Introduction to .NET COM Interop

Introduction to COM Interop

There is no doubt by now that .NET is making a big splash as the new and prefered way to create components, applications and distributed applications. The benefits of the runtime are very compelling: garbage collection eliminating memory issues, side by side versioning, one class library available to all languages, language interop and more. But for many companies who have invested big in COM, what do they do with the tons of perfectly good, reusable COM components that they have, not to mention all those hard hours and endless cups of coffee?

For those of us who program COM for a living, and thus live by the "COM is Love" mantra, there is good news..NET managed applications can talk and work with our COM components. Microsoft could never have gotten away with abandoning what has been the most widely successful component re-use and distributed technology on the planet with over a billion dollars a year of investment by companies.

The good news is that Classic COM components can interoperate with the .NET runtime through an interop layer that will handle all the plumbing underneath between the unmanaged and managed worlds and cise versa. You can also go the other way. If you build components targetted for the CLR, you can consume these managed .NET components from COM. The COM Interop will generate the wrapper and let you party on.

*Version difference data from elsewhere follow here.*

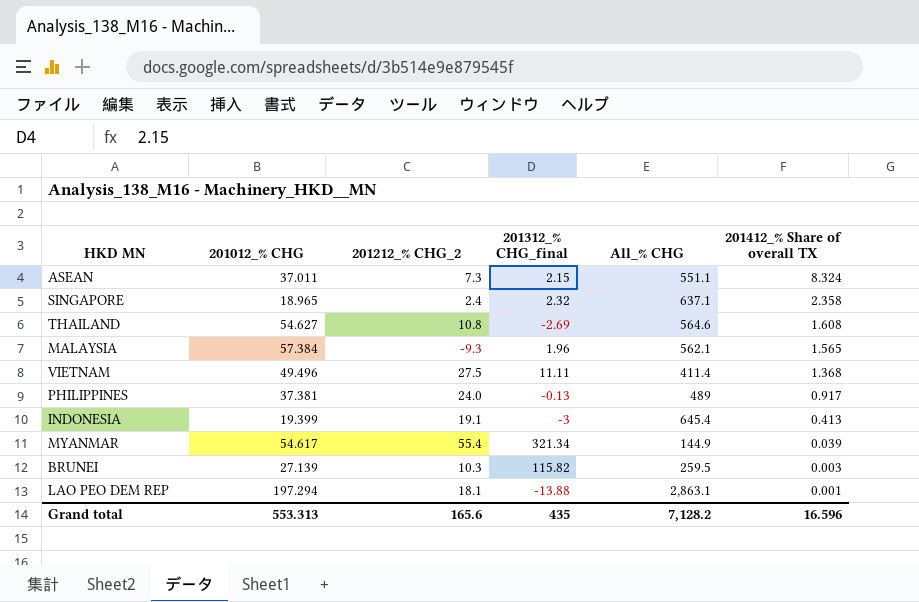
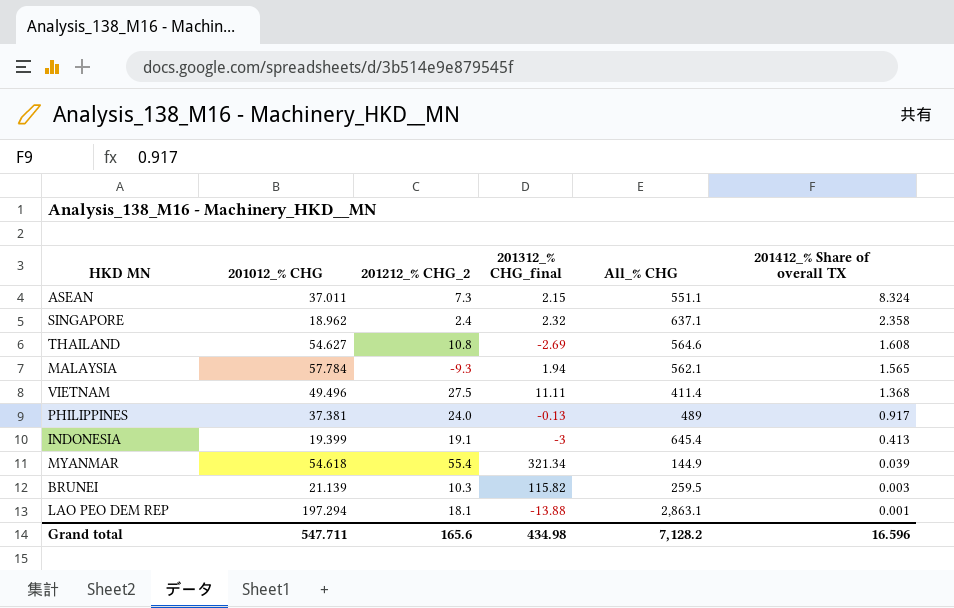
SINGAPORE | 201012_% CHG: 18.965 -> 18.962
MALAYSIA | 201012_% CHG: 57.384 -> 57.784
MALAYSIA | 201312_% CHG_final: 1.96 -> 1.94
MYANMAR | 201012_% CHG: 54.617 -> 54.618
BRUNEI | 201012_% CHG: 27.139 -> 21.139
Grand total | 201012_% CHG: 553.313 -> 547.711
Grand total | 201312_% CHG_final: 435 -> 434.98

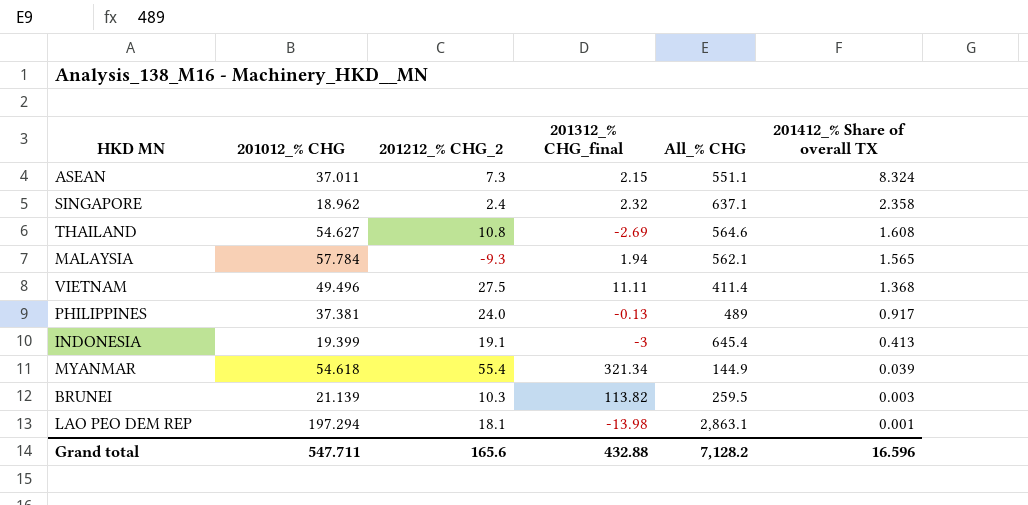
BRUNEI | 201312_% CHG_final: 115.82 -> 113.82
LAO PEO DEM REP | 201312_% CHG_final: -13.88 -> -13.98
Grand total | 201312_% CHG_final: 434.98 -> 432.88

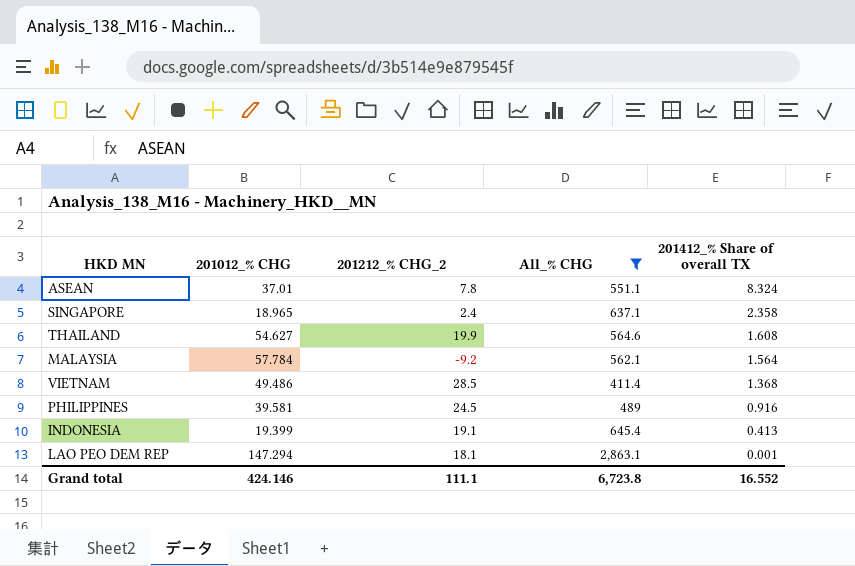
filter: none -> All_% CHG >= 411.4
column 201312_% CHG_final | position: 4 -> none
ASEAN | 201012_% CHG: 37.011 -> 37.01
ASEAN | 201212_% CHG_2: 7.3 -> 7.8
SINGAPORE | 201012_% CHG: 18.962 -> 18.965
THAILAND | 201212_% CHG_2: 10.8 -> 19.9
MALAYSIA | 201212_% CHG_2: -9.3 -> -9.2
MALAYSIA | 201412_% Share of overall TX: 1.565 -> 1.564
VIETNAM | 201012_% CHG: 49.496 -> 49.486
VIETNAM | 201212_% CHG_2: 27.5 -> 28.5
PHILIPPINES | 201012_% CHG: 37.381 -> 39.581
PHILIPPINES | 201212_% CHG_2: 24.0 -> 24.5
PHILIPPINES | 201412_% Share of overall TX: 0.917 -> 0.916
LAO PEO DEM REP | 201012_% CHG: 197.294 -> 147.294
Grand total | 201012_% CHG: 547.711 -> 424.146
Grand total | 201212_% CHG_2: 165.6 -> 111.1
Grand total | All_% CHG: 7,128.2 -> 6,723.8
Grand total | 201412_% Share of overall TX: 16.596 -> 16.552

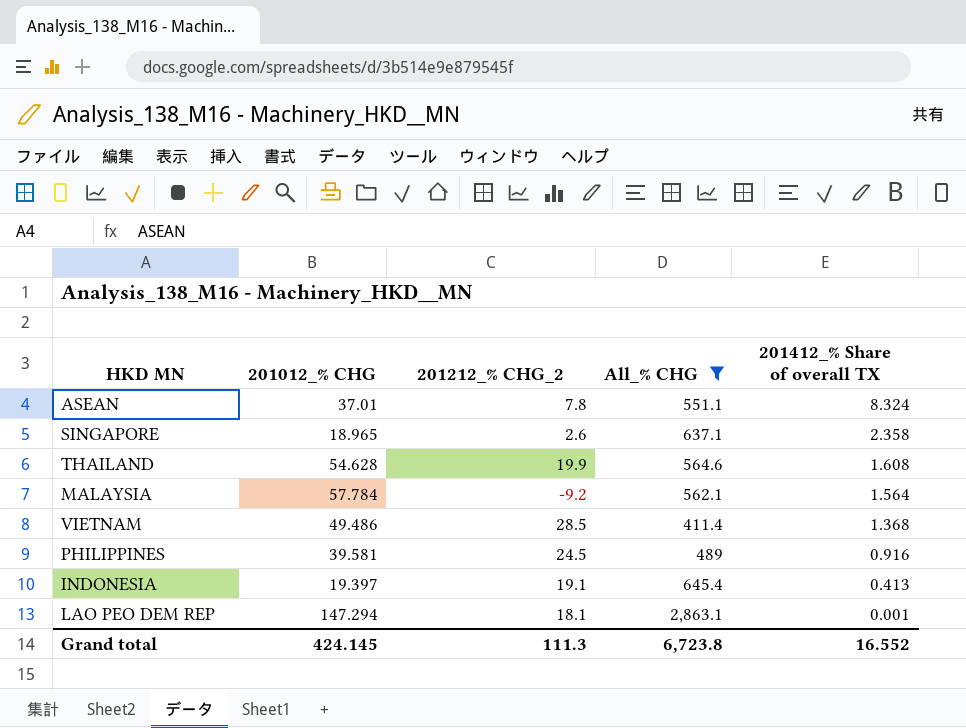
SINGAPORE | 201212_% CHG_2: 2.4 -> 2.6
THAILAND | 201012_% CHG: 54.627 -> 54.628
INDONESIA | 201012_% CHG: 19.399 -> 19.397
Grand total | 201012_% CHG: 424.146 -> 424.145
Grand total | 201212_% CHG_2: 111.1 -> 111.3

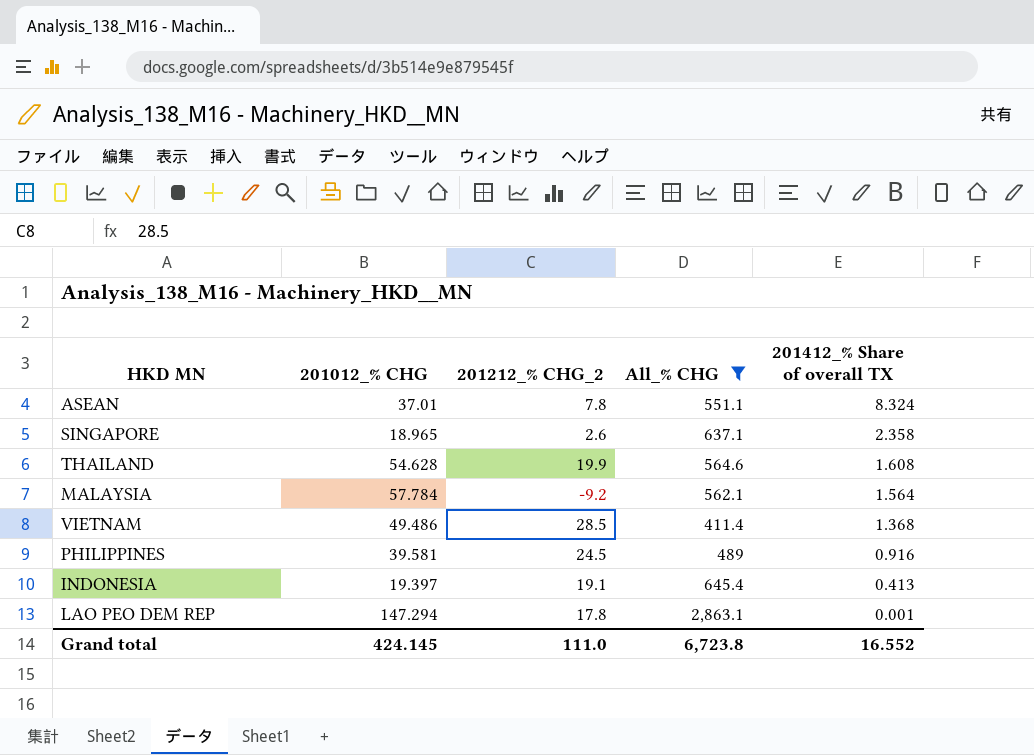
LAO PEO DEM REP | 201212_% CHG_2: 18.1 -> 17.8
Grand total | 201212_% CHG_2: 111.3 -> 111.0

Why COM Interop? Well, as you probably know by now, the programming models of COM and .NET differ greatly. The differences are too great to cover in detail right here, but think of both models and you will notice some very apparent differences. COM delas primarly with interfaces; specifically three kinds of interfaces:

Custom Interfaces. These are IUnknown only interfaces and don't support IDispatch.
Dispinterfaces. Interfaces whose members an be called via IDispatch.
Dual Intefaces. Interfaces that can be called either directly or through IDispatch.

On the other hand. the .NET Framework offers a full OO based model that does not require interface implemention. Classes get to have all sorts of methods: static, instance, virtual and even overloaded. Classes can have fields, events and properties as first-class citizens directly supported by the CLR. Also, members can have sorts of visibility. Then there is type information. Type information in COM is a hack. Yes, there are Type Libraries, but they are not manadatory nor do they fully describe the types and methods. Actually, a type library exposes whatever the author feels like exposing to you!

.NET, on the other hand, is all about type information and is right at the core of the Common Type System and the CLR. Since all CLS-compliant compilers emit rich and full meatadata that fully describes a type and it is manadatory, you always have it in one form. The CLR doesn't need to query for an interface or ask an object to construct itself. It just inspects and consumes the metadata. Futher, you can do all sorts of late-binding through this use of type data and .NET's System.Reflection classes.

So given that, its pretty obvious that some form of "difference manager" is needed. That's where COM Interop comes into the picture. COM Interop and the CLR masks these differences and in the vast majority of cases makes interop seemless. Not only does a COM object becomes usable from .NET but you use it in the same exact way as you would any .NET object! You don't call CoCreateInstance and such; you new a .NET object and catch exceptions. You use .NET data types and code. The interop layer makes it look just like .NET to you.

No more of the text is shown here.